:: EXERCISE DETAILS ::
Reproduce each entry exactly as it reads. Leave the images out.

=====

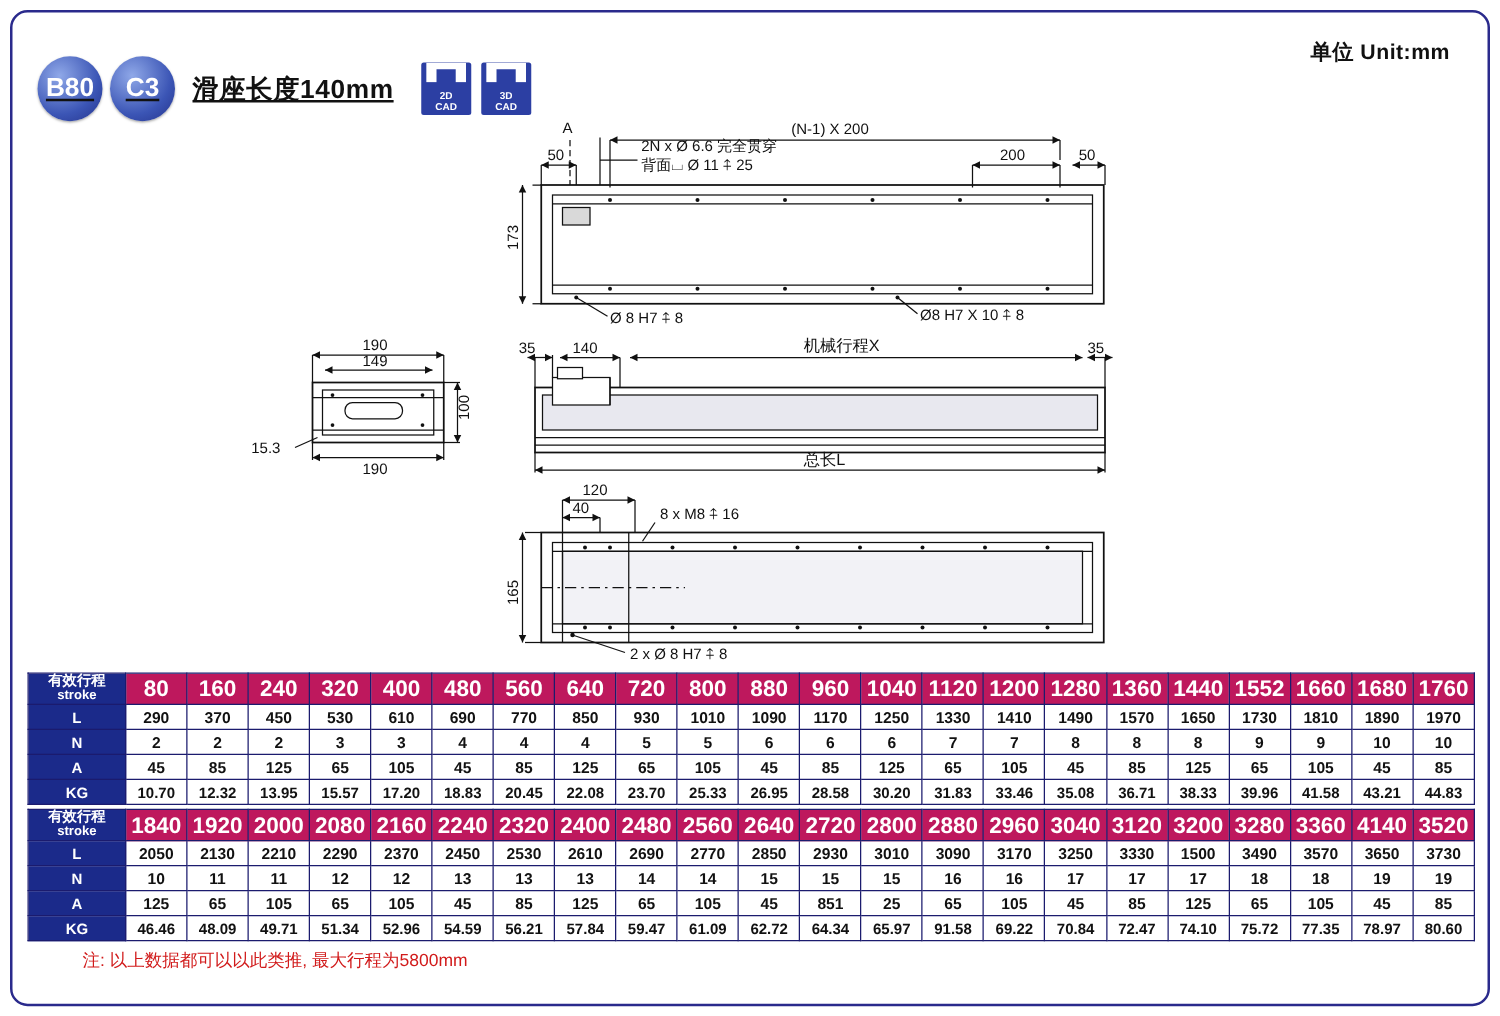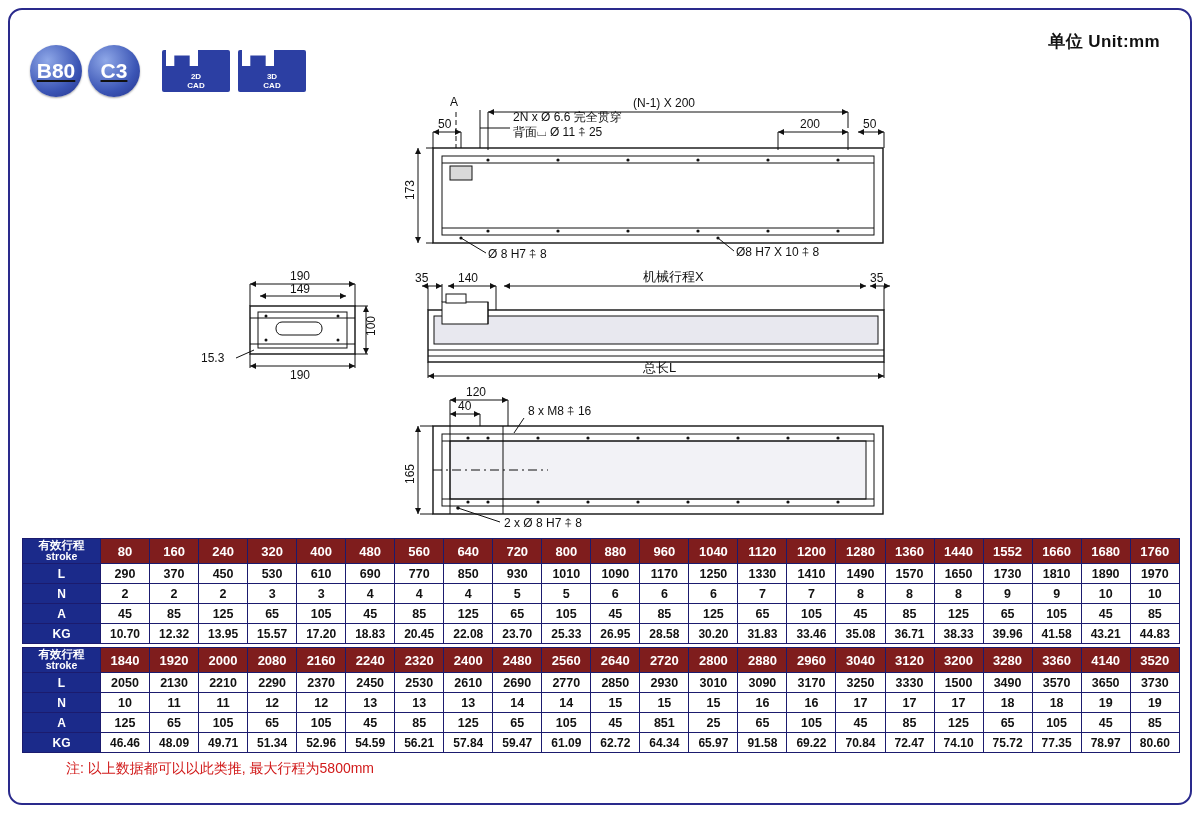--- a/index.html
+++ b/index.html
@@ -79,6 +79,7 @@
   <div class="badges">
     <div class="badge">B80</div>
     <div class="badge c3">C3</div>
+    <div class="model-title">滑座长度140mm</div>
     <div class="cad-group">
       <div class="cad-box">
         <div class="notch"></div>

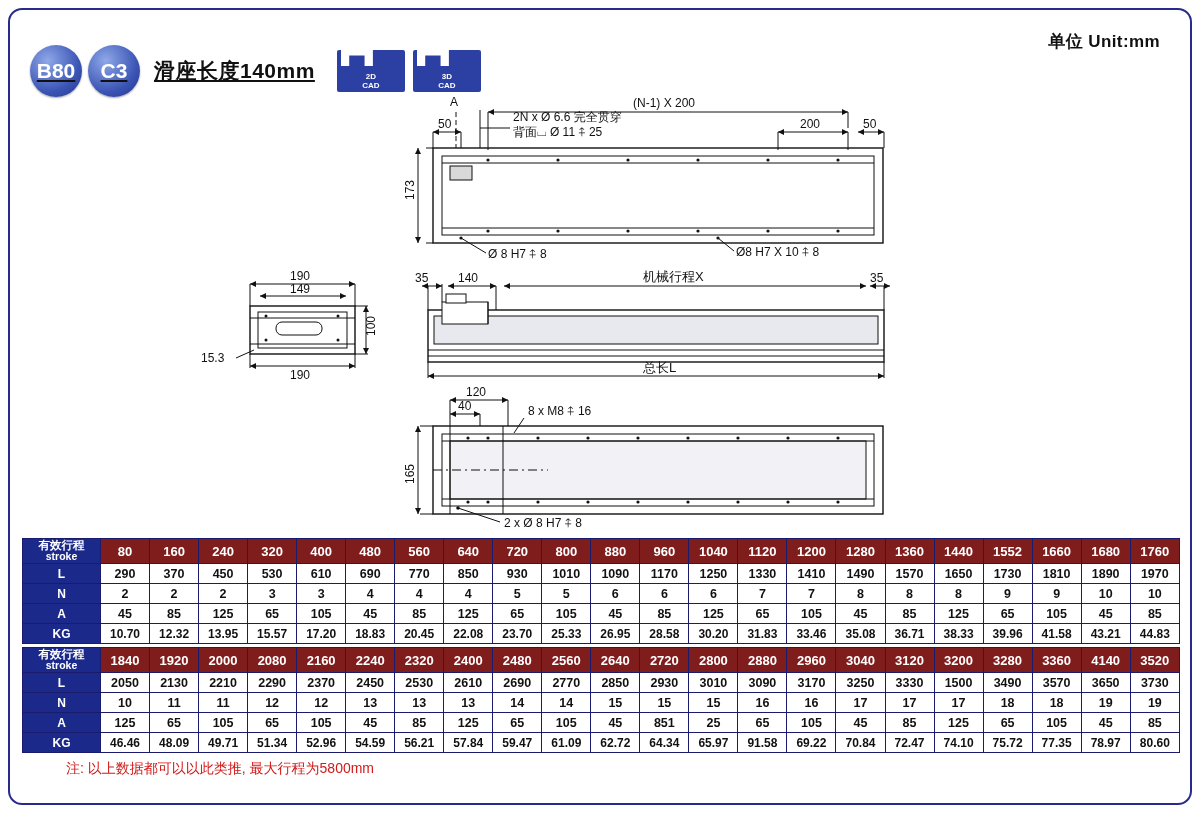--- a/index.html
+++ b/index.html
@@ -30,7 +30,7 @@
   .cad-group{display:flex;align-items:center;margin-left:14px;}
   .cad-box{
     width:40px;height:42px;margin-left:8px;position:relative;
-    background:#2c3fa3;border-radius:2px;padding-left:28px;
+    background:#2c3fa3;border-radius:2px;
   }
   .cad-box .notch{
     position:absolute;left:4px;top:0;width:32px;height:16px;background:#fff;

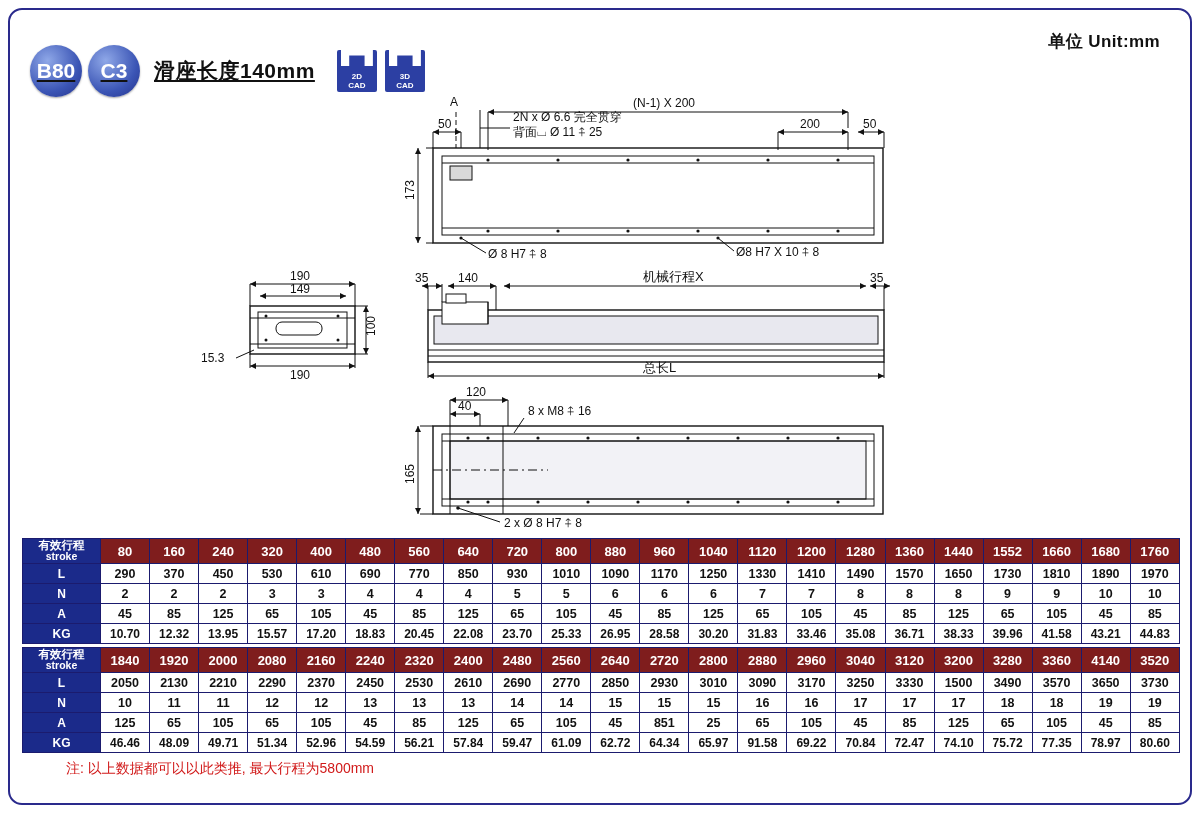--- a/index.html
+++ b/index.html
@@ -59,7 +59,7 @@
   .hdr-cell .cn{display:block;font-size:11.5px;}
   .hdr-cell .en{display:block;font-size:10.5px;}
   .row-label{background:#1b2a8a;color:#fff;font-size:12px;}
-  .val-head{background:#7f1d1d;color:#fff;font-size:13px;}
+  .val-head{background:#be185d;color:#fff;font-size:18px;}
   .kg-row td{font-size:12px;}
   .tbl-gap{height:3px;}
   .note{

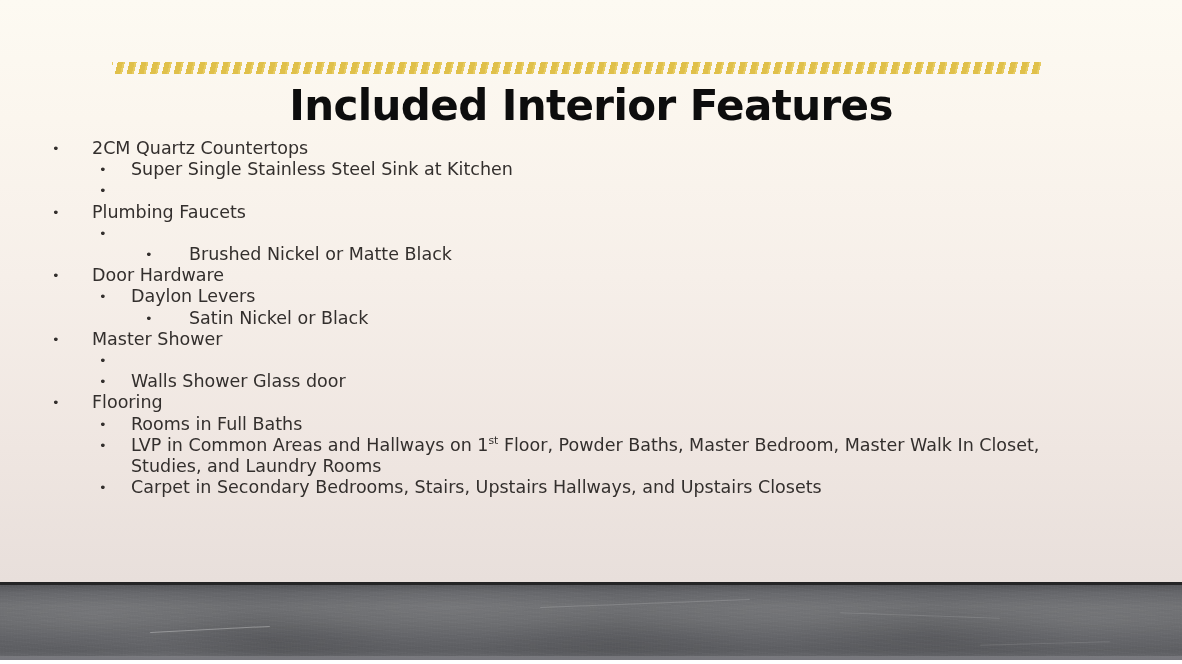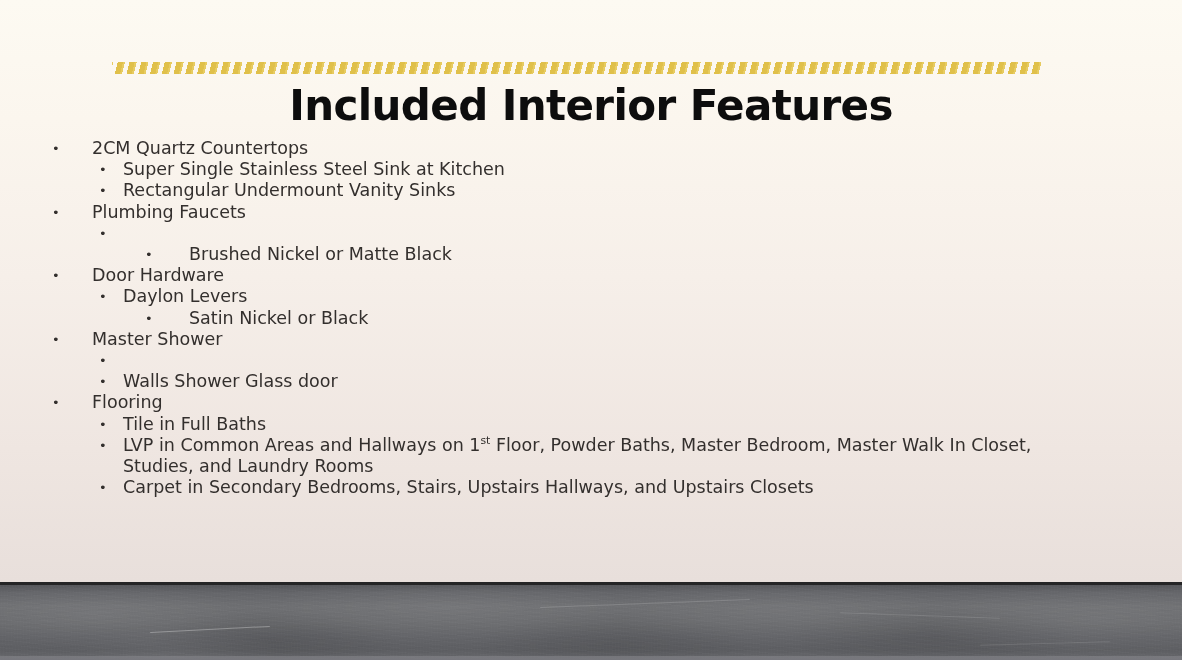--- a/index.html
+++ b/index.html
@@ -92,7 +92,7 @@
   
   .lvl2 { font-size: 17.5px; line-height: 21.2px; margin-bottom: 0px; }
   .lvl2 .dot  { width: 24px; margin-left: 59px; font-size: 13px; line-height: 21.2px; }
-  .lvl2 .txt  { margin-left: 0px; max-width: 968px; }
+  .lvl2 .txt  { margin-left: 8px; max-width: 968px; }
 
   
   .lvl3 { font-size: 17.5px; line-height: 21.2px; margin-bottom: 0px; }

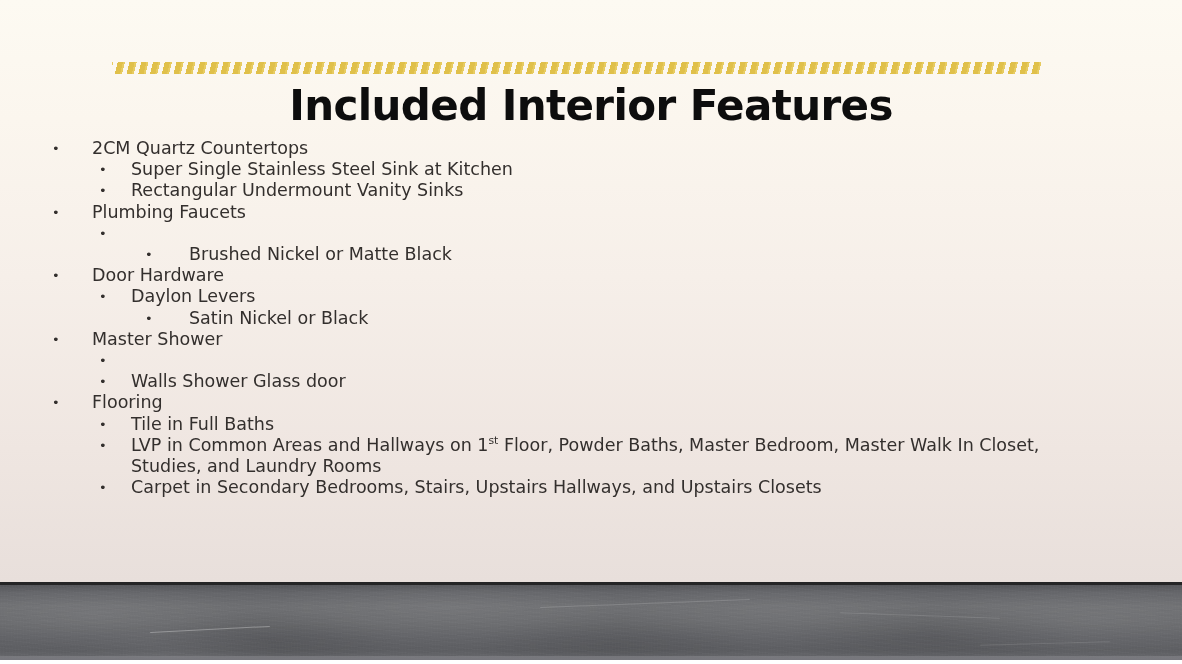--- a/index.html
+++ b/index.html
@@ -190,7 +190,6 @@
       </div>
       <div class="bullet lvl2">
         <span class="dot">•</span>
-        <span class="txt">Rectangular Undermount Vanity Sinks</span>
       </div>
       <div class="bullet lvl1">
         <span class="dot">•</span>

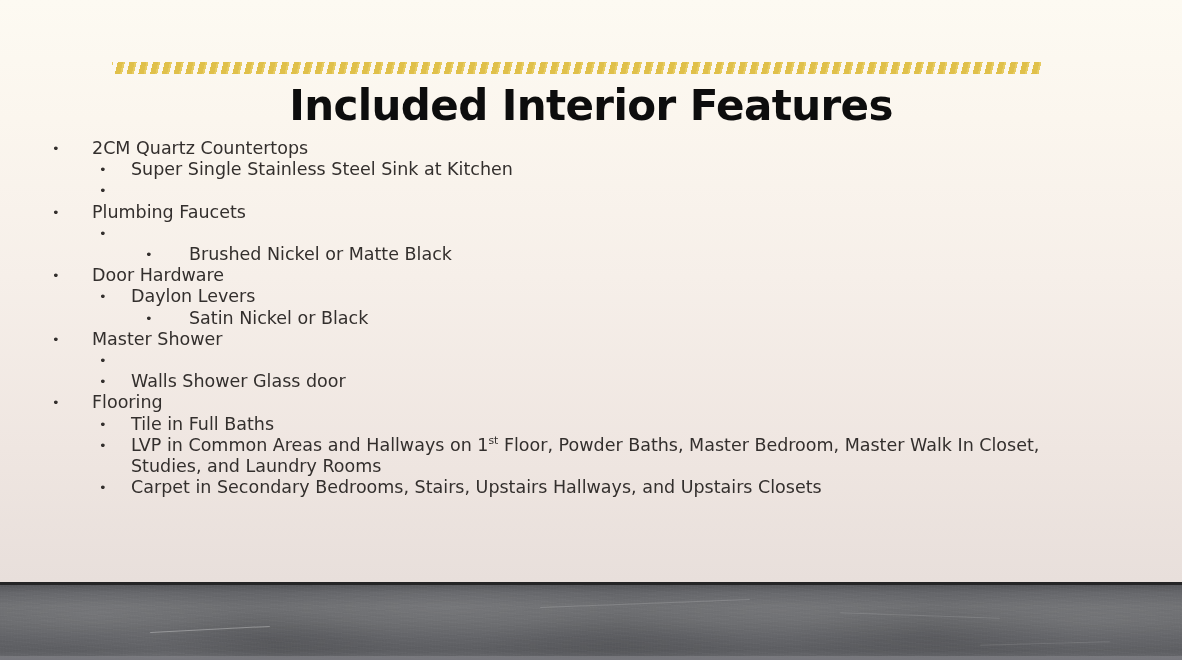--- a/index.html
+++ b/index.html
@@ -231,7 +231,7 @@
       </div>
       <div class="bullet lvl2">
         <span class="dot">•</span>
-        <span class="txt">Tile in Full Baths</span>
+        <span class="txt">Rooms in Full Baths</span>
       </div>
       <div class="bullet lvl2">
         <span class="dot">•</span>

=====

:: RESPONSE ::
--- a/index.html
+++ b/index.html
@@ -79,6 +79,7 @@
   <div class="badges">
     <div class="badge">B80</div>
     <div class="badge c3">C3</div>
+    <div class="model-title">滑座长度140mm</div>
     <div class="cad-group">
       <div class="cad-box">
         <div class="notch"></div>

--- a/index.html
+++ b/index.html
@@ -30,7 +30,7 @@
   .cad-group{display:flex;align-items:center;margin-left:14px;}
   .cad-box{
     width:40px;height:42px;margin-left:8px;position:relative;
-    background:#2c3fa3;border-radius:2px;padding-left:28px;
+    background:#2c3fa3;border-radius:2px;
   }
   .cad-box .notch{
     position:absolute;left:4px;top:0;width:32px;height:16px;background:#fff;

--- a/index.html
+++ b/index.html
@@ -59,7 +59,7 @@
   .hdr-cell .cn{display:block;font-size:11.5px;}
   .hdr-cell .en{display:block;font-size:10.5px;}
   .row-label{background:#1b2a8a;color:#fff;font-size:12px;}
-  .val-head{background:#7f1d1d;color:#fff;font-size:13px;}
+  .val-head{background:#be185d;color:#fff;font-size:18px;}
   .kg-row td{font-size:12px;}
   .tbl-gap{height:3px;}
   .note{

--- a/index.html
+++ b/index.html
@@ -92,7 +92,7 @@
   
   .lvl2 { font-size: 17.5px; line-height: 21.2px; margin-bottom: 0px; }
   .lvl2 .dot  { width: 24px; margin-left: 59px; font-size: 13px; line-height: 21.2px; }
-  .lvl2 .txt  { margin-left: 0px; max-width: 968px; }
+  .lvl2 .txt  { margin-left: 8px; max-width: 968px; }
 
   
   .lvl3 { font-size: 17.5px; line-height: 21.2px; margin-bottom: 0px; }

--- a/index.html
+++ b/index.html
@@ -190,7 +190,6 @@
       </div>
       <div class="bullet lvl2">
         <span class="dot">•</span>
-        <span class="txt">Rectangular Undermount Vanity Sinks</span>
       </div>
       <div class="bullet lvl1">
         <span class="dot">•</span>

--- a/index.html
+++ b/index.html
@@ -231,7 +231,7 @@
       </div>
       <div class="bullet lvl2">
         <span class="dot">•</span>
-        <span class="txt">Tile in Full Baths</span>
+        <span class="txt">Rooms in Full Baths</span>
       </div>
       <div class="bullet lvl2">
         <span class="dot">•</span>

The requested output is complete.